Source records:
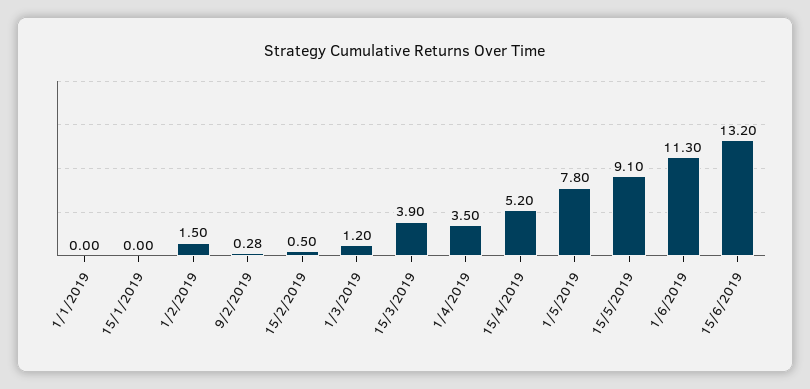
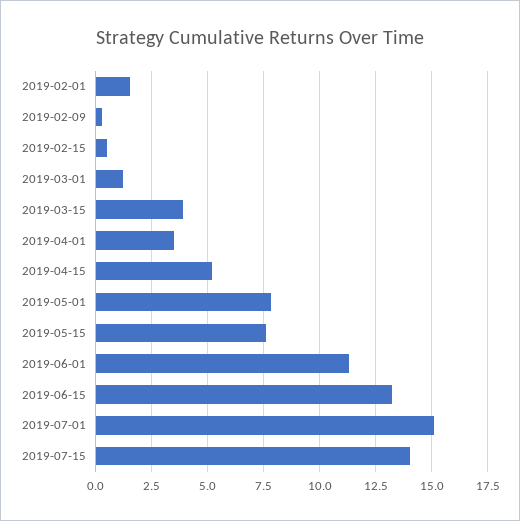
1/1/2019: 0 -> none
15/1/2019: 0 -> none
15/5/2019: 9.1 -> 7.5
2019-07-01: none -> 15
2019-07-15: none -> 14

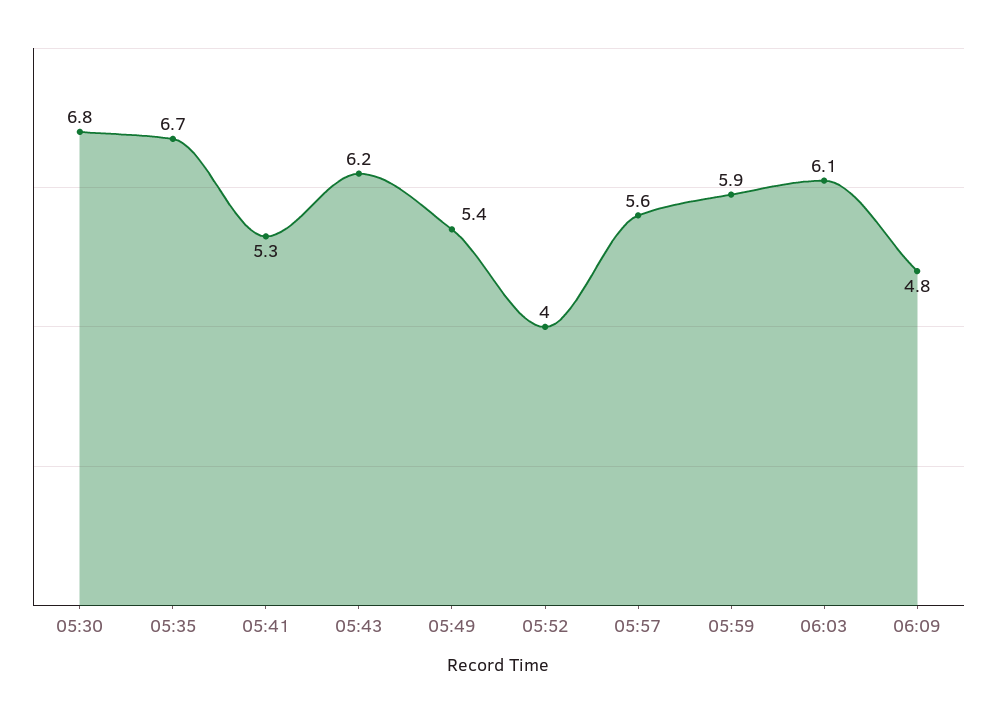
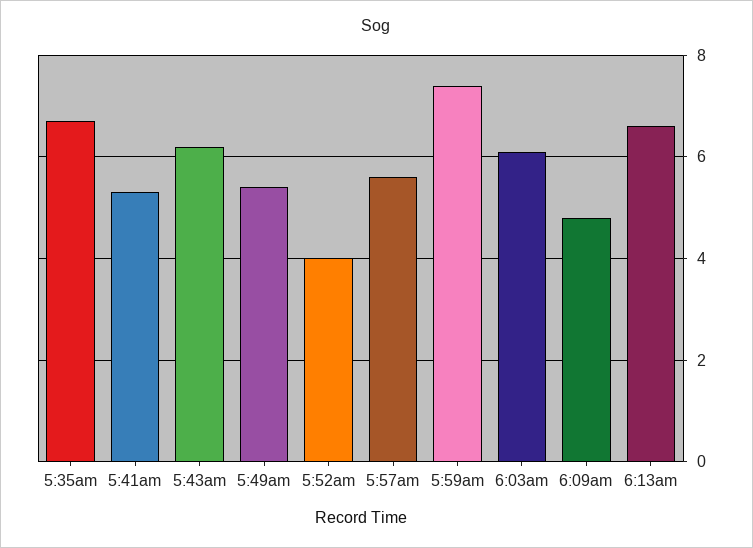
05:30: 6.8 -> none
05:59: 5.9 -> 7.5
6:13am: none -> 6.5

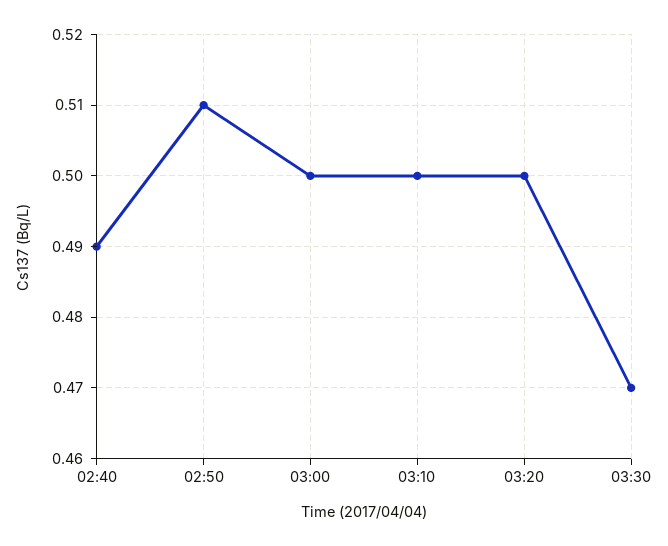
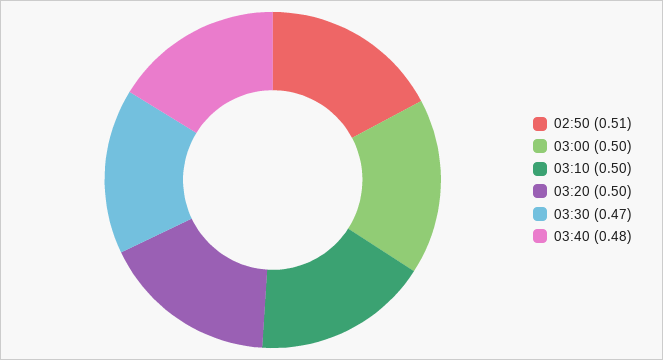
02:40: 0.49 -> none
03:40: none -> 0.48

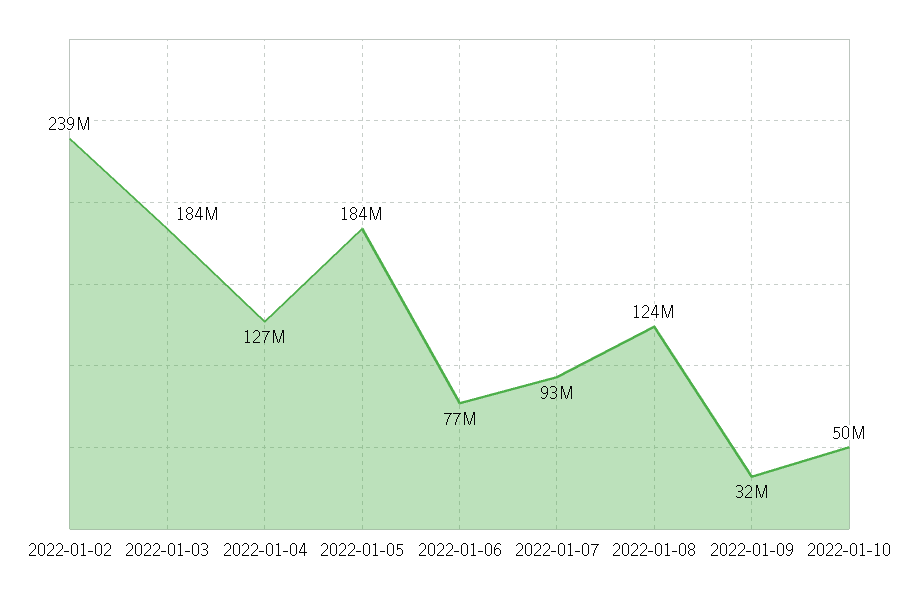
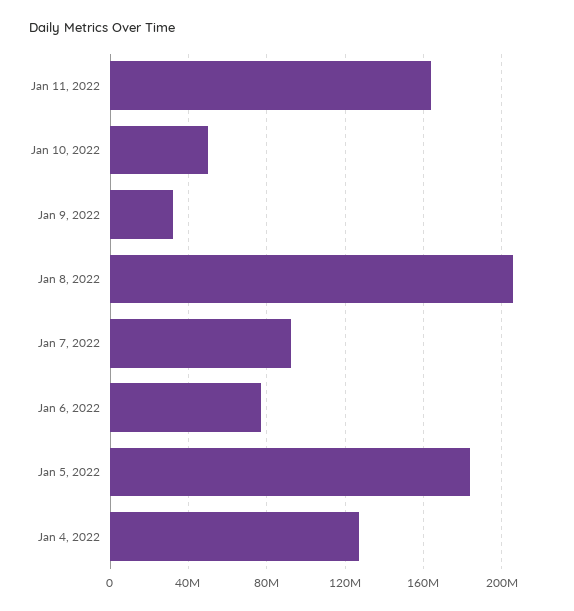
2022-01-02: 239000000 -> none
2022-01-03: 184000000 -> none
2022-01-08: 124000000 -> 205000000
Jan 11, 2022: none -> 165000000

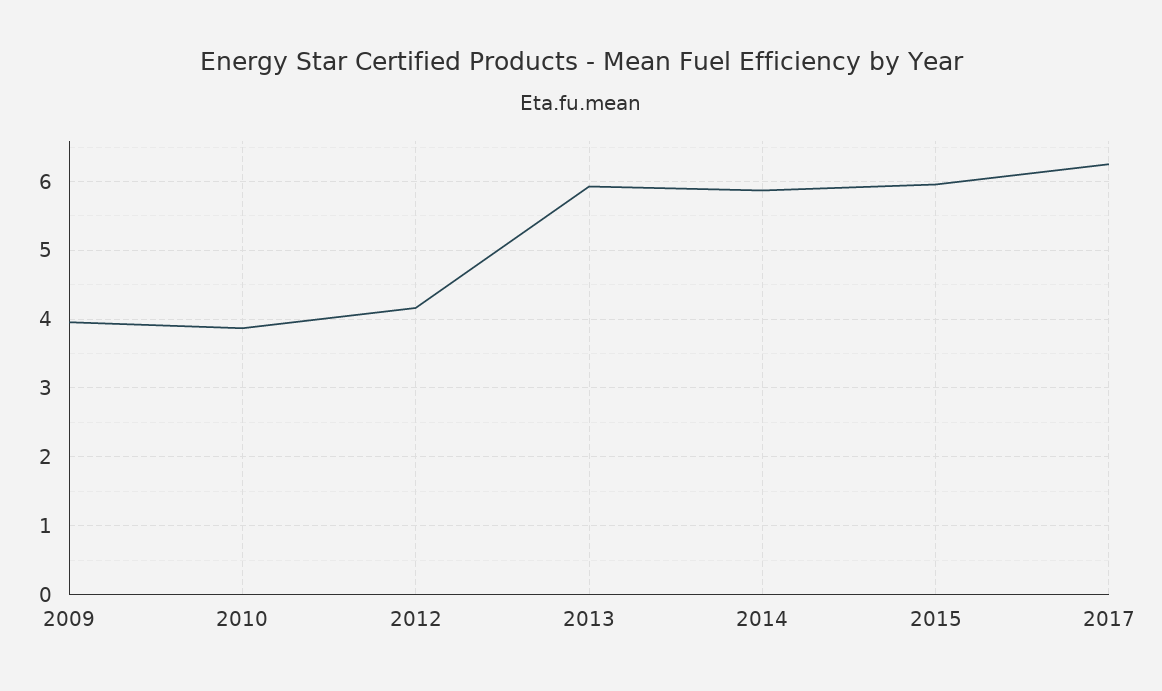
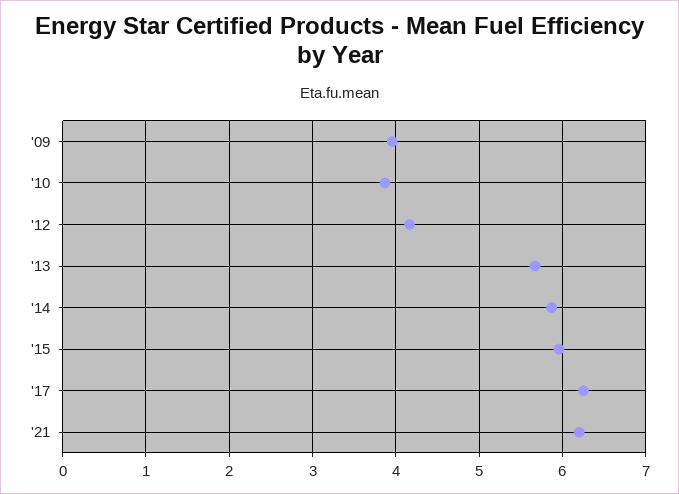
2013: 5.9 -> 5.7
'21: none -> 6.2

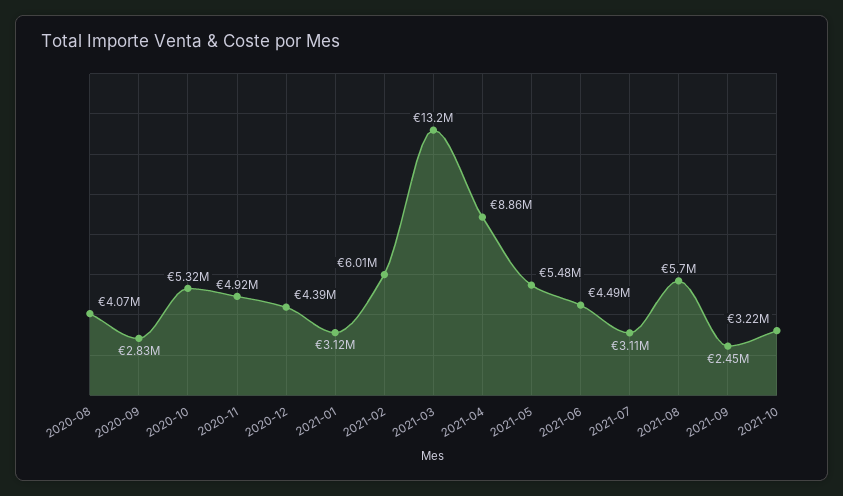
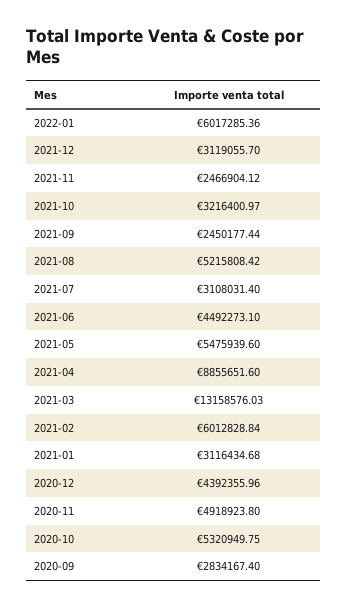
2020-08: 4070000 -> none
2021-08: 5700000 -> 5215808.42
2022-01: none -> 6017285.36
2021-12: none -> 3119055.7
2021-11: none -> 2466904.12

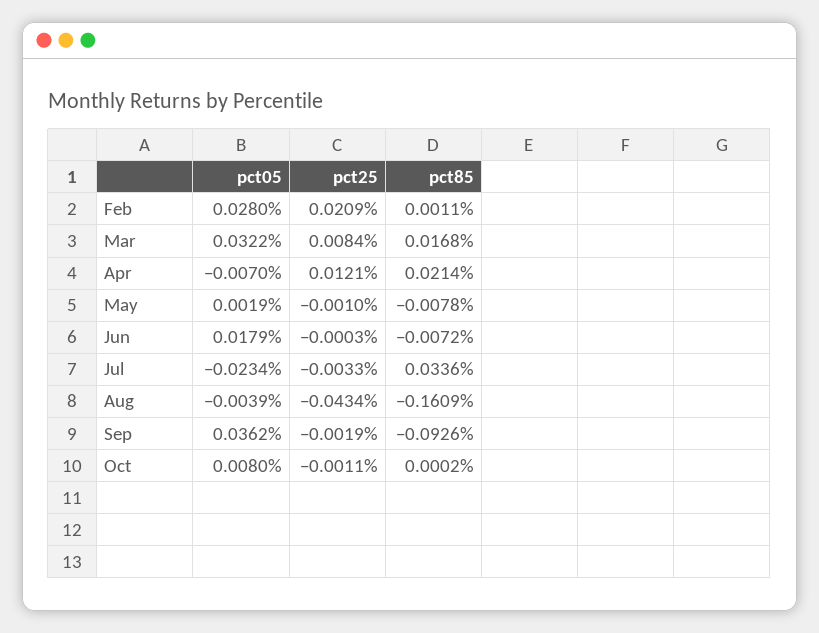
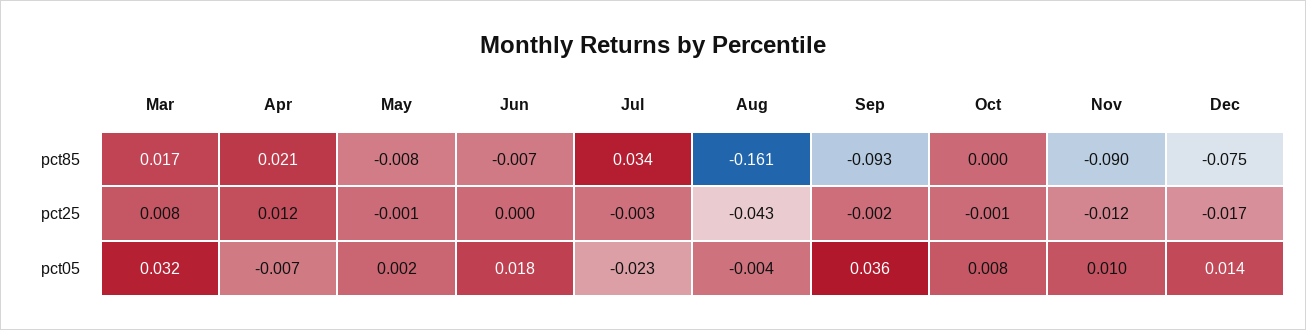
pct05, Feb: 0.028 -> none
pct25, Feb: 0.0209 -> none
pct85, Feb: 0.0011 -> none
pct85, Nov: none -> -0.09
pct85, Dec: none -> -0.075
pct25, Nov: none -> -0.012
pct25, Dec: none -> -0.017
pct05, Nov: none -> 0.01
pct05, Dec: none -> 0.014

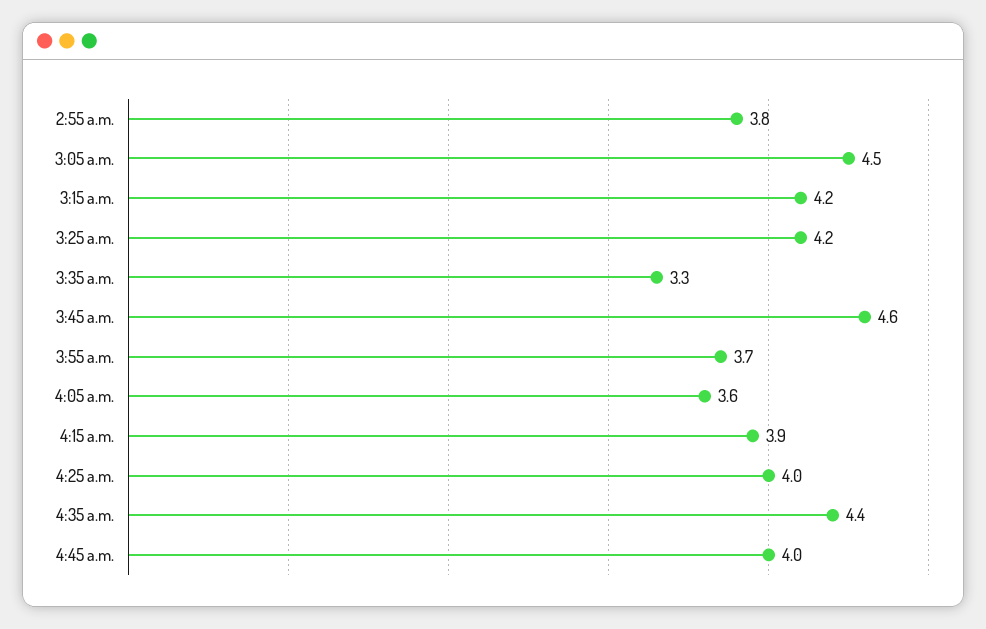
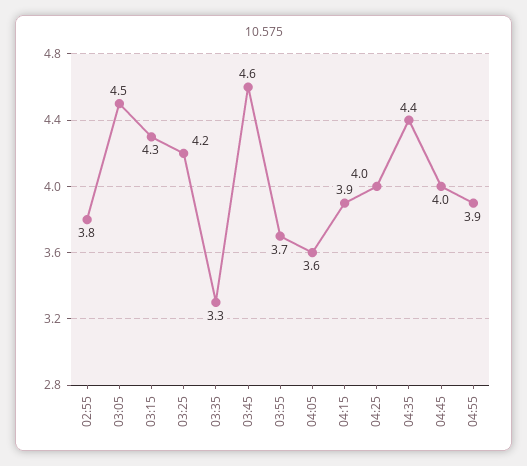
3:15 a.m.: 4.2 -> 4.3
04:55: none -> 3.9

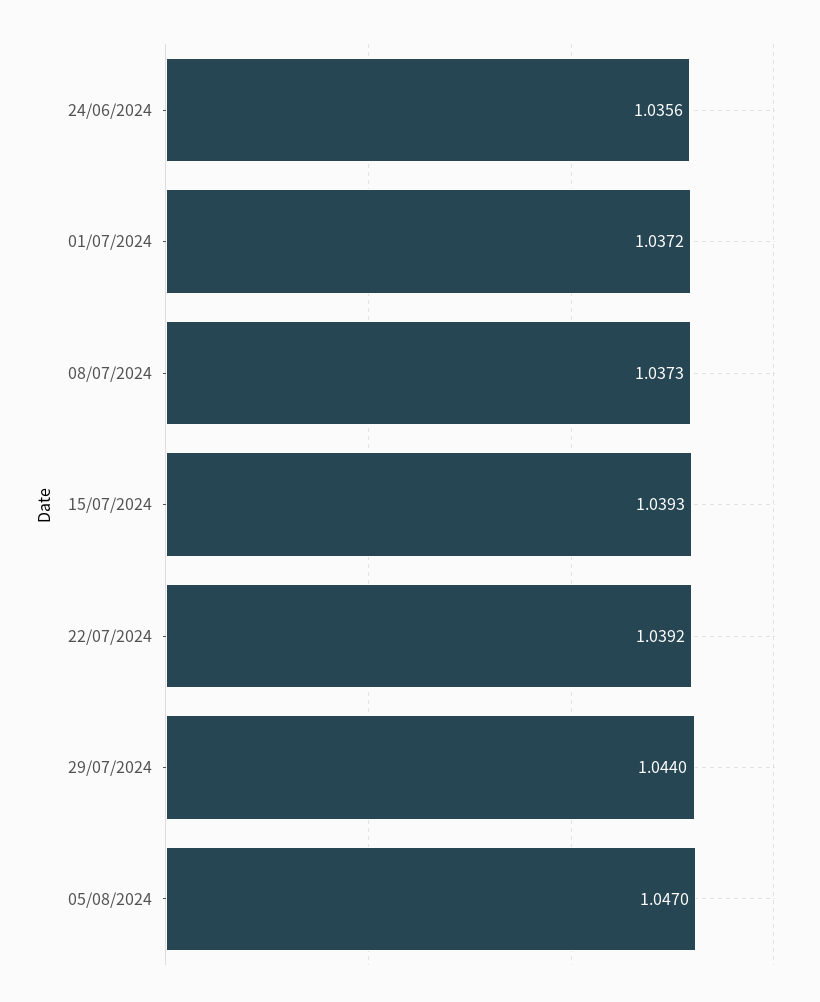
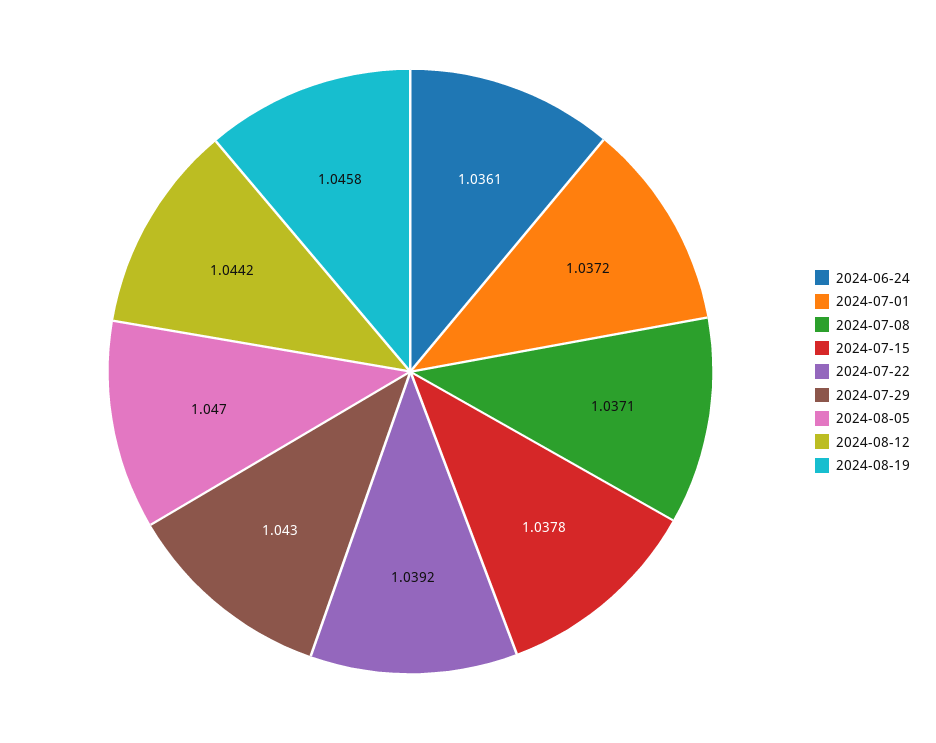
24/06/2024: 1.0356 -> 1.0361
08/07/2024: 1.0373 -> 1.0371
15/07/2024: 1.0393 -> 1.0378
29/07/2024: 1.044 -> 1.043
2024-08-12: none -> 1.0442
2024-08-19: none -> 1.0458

» What the task requires
Write out again only the lines from the one with "29/07/2024: 1.044 -> 1.043" through the last line of the records above. Keep every word as it stands.

» Reply
29/07/2024: 1.044 -> 1.043
2024-08-12: none -> 1.0442
2024-08-19: none -> 1.0458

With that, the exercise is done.